What's the read across to Kite, whose stock rose and fell in sympathy on Juno's bad news? While Kite has also used fludarabine in its clinical trials, Kite's regimen requires a much weaker dosing than Juno's constructs. Critically, the fludarabine/cyclophosphamide dosing used by Juno--associated with all four cerebral edema cases--is roughly four times higher than Kite's. Overall, since the extremely high dosing likely contributed to the deaths, Kite appears a safer bet than Juno.

In this frenzied race, Swiss-based megacap Novartis AG (NVS 1.07%) is generally seen as coming in third, as CTL019 is not due to be filed until 2017 instead of 2016. But the potential size of the CAR-T space, which has seen deals valued at more than a half-billion dollars, and the likely expansion of CAR-T therapies into a wide variety of cancers, still makes third place an enviable position.

What about financing? Deep-pocketed Novartis has the edge here, but Juno and Kite nonetheless ended 2015 with $1.2 billion and $615 million in cash, respectively. That should be sufficient to get them through the expected cash burn of around $220 million to $250 million to ramp up commercial potential as they fight to put the first CAR-T therapy on the market.

As for cancer opportunities flying much more under the radar, take a look at Jazz Pharmaceuticals' (JAZZ 2.98%) Vyxeos, which Jazz acquired in its buyout of Celator Pharmaceuticals. The drug may hold a lot of untapped potential. If approved, it will be the first new treatment available for a form of high-risk blood cancer in over 40 years. In fact, Vyxeos could easily become the standard of care, as it has prolonged overall survival for acute myeloid leukemia patients and enabled more convenient outpatient treatment.

Looking ahead

With the cancer industry likely to rack up a host of approvals in the coming years, further crowding the field, it's time for investors to be very selective.
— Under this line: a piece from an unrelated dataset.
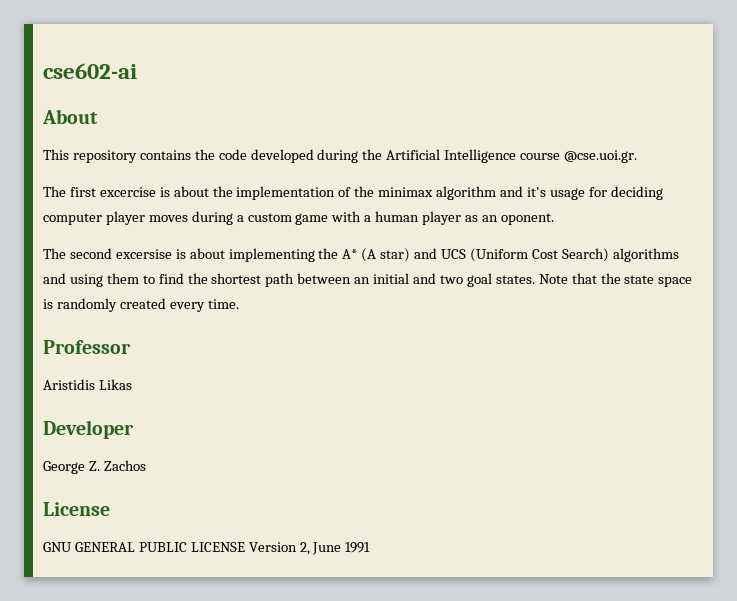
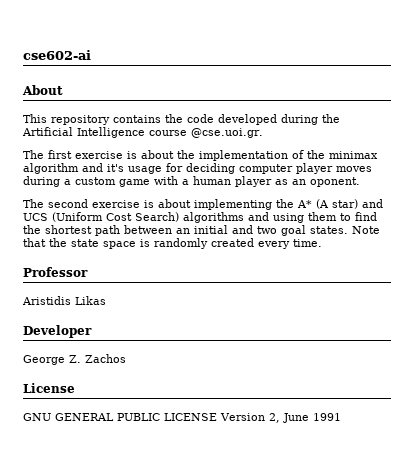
[99,187,156,197] excercise -> [75,151,123,159] exercise
[115,249,172,259] excersise -> [92,200,140,208] exercise

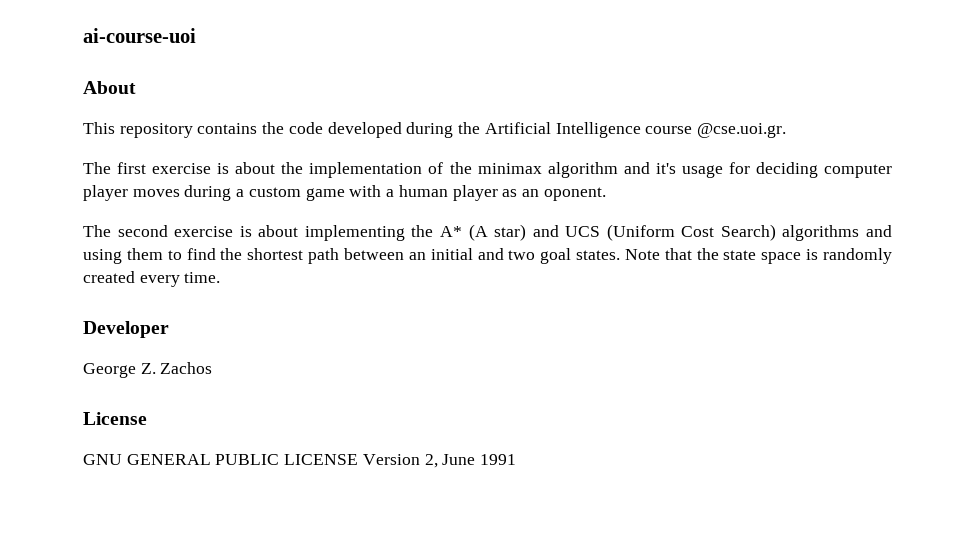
[23,50,91,60] cse602-ai -> [83,28,196,43] ai-course-uoi
[23,267,88,277] [22,296,106,305] // Professor // Aristidis Likas -> (221, 277) none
Be sure to appreciate the risks as well as the opportunities and understand a drug's market potential. The goal is to find medicines that work well, work long, and have the potential to even cure cancer in a metastatic form.

In line with that, you might want to take a closer look at companies whose drugs fall in line with the advice from the FDA's oncology czar. Dr. Pazdur has the inside track on cancer. He's one of those people you may not agree with, but you have to listen to.